Donald Trump, so far at least, has done a pretty darned good job of keeping his campaign promises as the drug industry found out today in Time magazine. That's right, in the Man of the Year interview with President-elect Trump, Time said he told them "his goal has never wavered." What's he going to do? "I'm going to bring down drug prices. I don't like what has happened with drug prices."
I think in the post-election euphoria, many stocks went up that shouldn't have, and the pharmaceutical stocks took off because Hillary Clinton, an avowed critic of drug price gouging, didn't get elected and the Senate didn't go Democratic, where we know Bernie Sanders would have been a powerful opponent of the industry. As Time reported, Trump suggested "some stock analysts may have misread his intentions. The biotechnology stocks, for example, which enjoy large profit margins under current law, rose 9% in the day after Trump's election, a rally of relief that the price controls Clinton had proposed would not happen."

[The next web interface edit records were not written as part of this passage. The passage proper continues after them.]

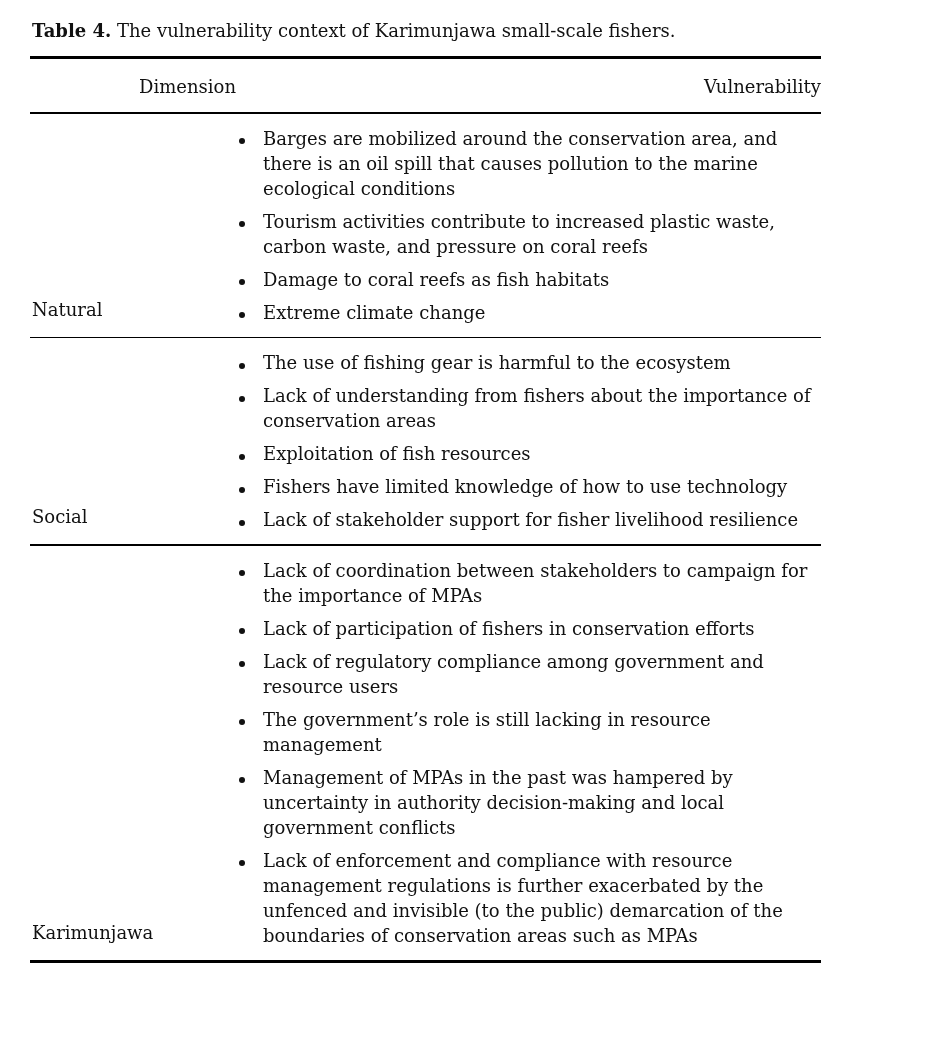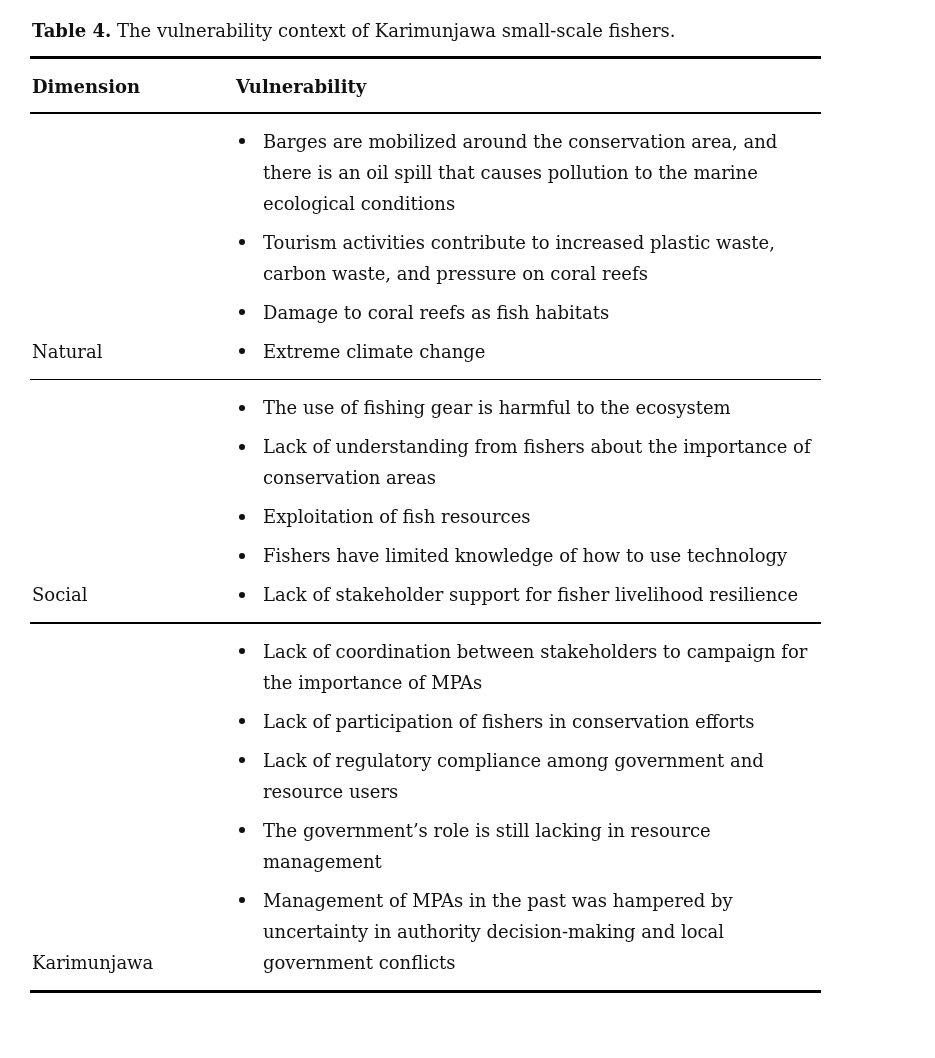"Dimension" .header-row .col-dim, .header-row .col-vul { font-weight: bold -> normal; text-align: none -> right }
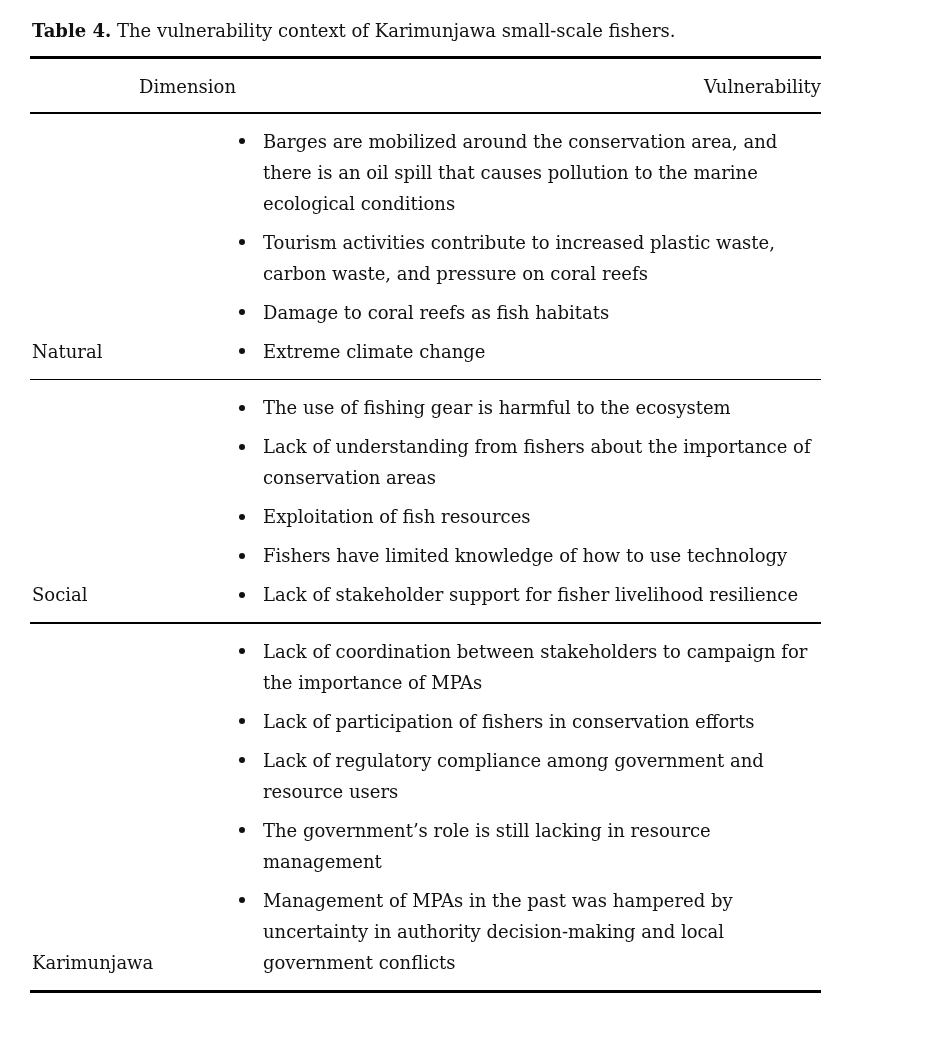"Barges are mobilized around the" .col-vul { line-height: 31px -> 25px }
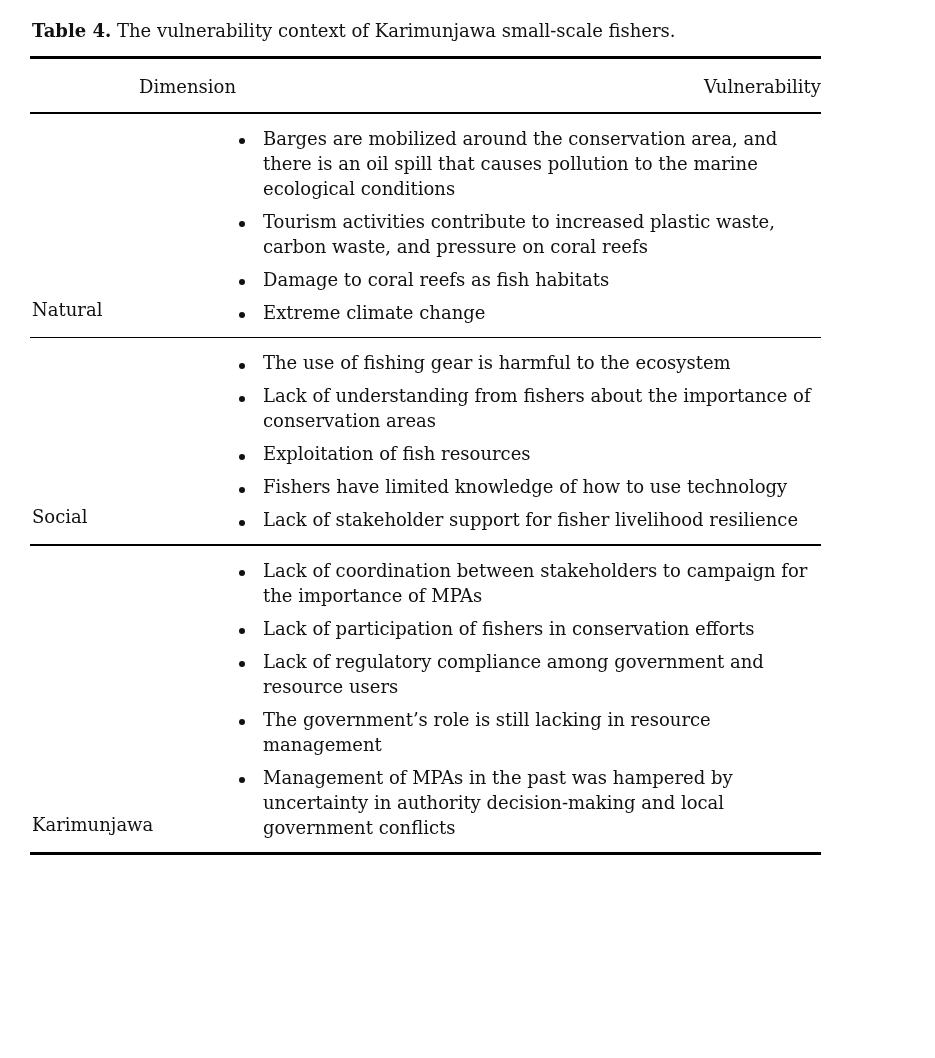"Lack of enforcement and compliance" div.bullet-item { html: none -> <div> <span></span> <span>Lack of enforcement and compliance with resource management regulations is further exacerbated by the unfenced and invisible (to the public) demarcation of the boundaries of conservation areas such as MPAs</span> </div> }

In fact, we even read articles in the mainstream press about how Trump had seemingly decided to downplay the drug pricing issue. As the Los Angeles Times reported in mid-November: "The president-elect seems to have downgraded plans to act aggressively to control rising drug prices, handing the pharmaceutical industry an early victory and providing another illustration of the influence of lobbyists on the new Trump administration despite Trump's promise to 'drain the swamp' of special interests in Washington."
Oops, I guess not.
So if we dust off those campaign promises, what did Trump really call for? His main tenet: Negotiate the prices down, which basically means using Medicare's immense buying power. Back in February while stumping in New Hampshire, Trump said: "We're the largest drug buyer in the world. We don't negotiate. You pay practically the same for the country as if you go into a drug store and buy the drugs." He went on to say, "If we negotiated the price of drugs, Joe, we'd save $300 billion a year."
As the Washington Post quickly reported in a piece titled, "Trump's truly absurd claim that he would save $300 billion a year on prescription drugs," the actual Medicare drug buying program that he could alter spent $78 billion in 2014. So, the Post went on to say, "Trump in effect is claiming to save $300 billion a year on a $78 billion program. That's like turning water into wine."
The Post claims there's even more hyperbole to the claim than most realize: "In fact, depending on the source you consult, total annual spending on prescription drugs in the U.S. is between $298 billion a year and $423 billion a year. So that would mean that Trump," the Post goes on to write, "is claiming that he can eliminate virtually any cost to prescription drugs. It would suddenly be for free."
Which brings me to the real point of how we are seeing Trump work. Everything is a negotiation. Just like Trump negotiated with United Technologies (UTX) CEO Greg Hayes to keep Carrier jobs in Indiana -- he saved half of them, just like he said he'd cancel the order for Air Force One because Boeing's (BA) charging an outrageous $4 billion. Boeing CEO Dennis Muilenburg quickly pledged to the president-elect he would keep costs down. It's all about negotiation.
It was all the Art of the Deal, so to speak, to mention Trump's classic from 1987, and while he didn't save every job, he kept about 1,000 in this country and Air Force One will most likely cost less to the taxpayers because Trump tweeted out and spoke up.
Now, drug companies are powerful in Washington. But even people in the industry, notably Brent Saunders, CEO of Allergan (AGN) , and Regeneron (REGN) CEO Len Schleifer, have admitted that some price increases are out of line. Suffice it to say the Trump riposte could be the beginning of the bargaining or, alternatively, most likely warning that the drug companies get back into line or face the wrath of the president-elect. (Allergan is part of TheStreet's Action Alerts PLUS portfolio.)
Remember, it's the Art of the Deal, again. My suggestion: Any exec who relies on the government for business, including pharma honchos, should go to Amazon (AMZN) and get that -- soon, again, to be a bestseller. It could make them think twice before the next big increase. And remember, Trump seems to have a longer memory for his promises than the press or the industry or the Wall Street analysts seem to believe. (Amazon is part of TheStreet's Growth Seeker portfolio.)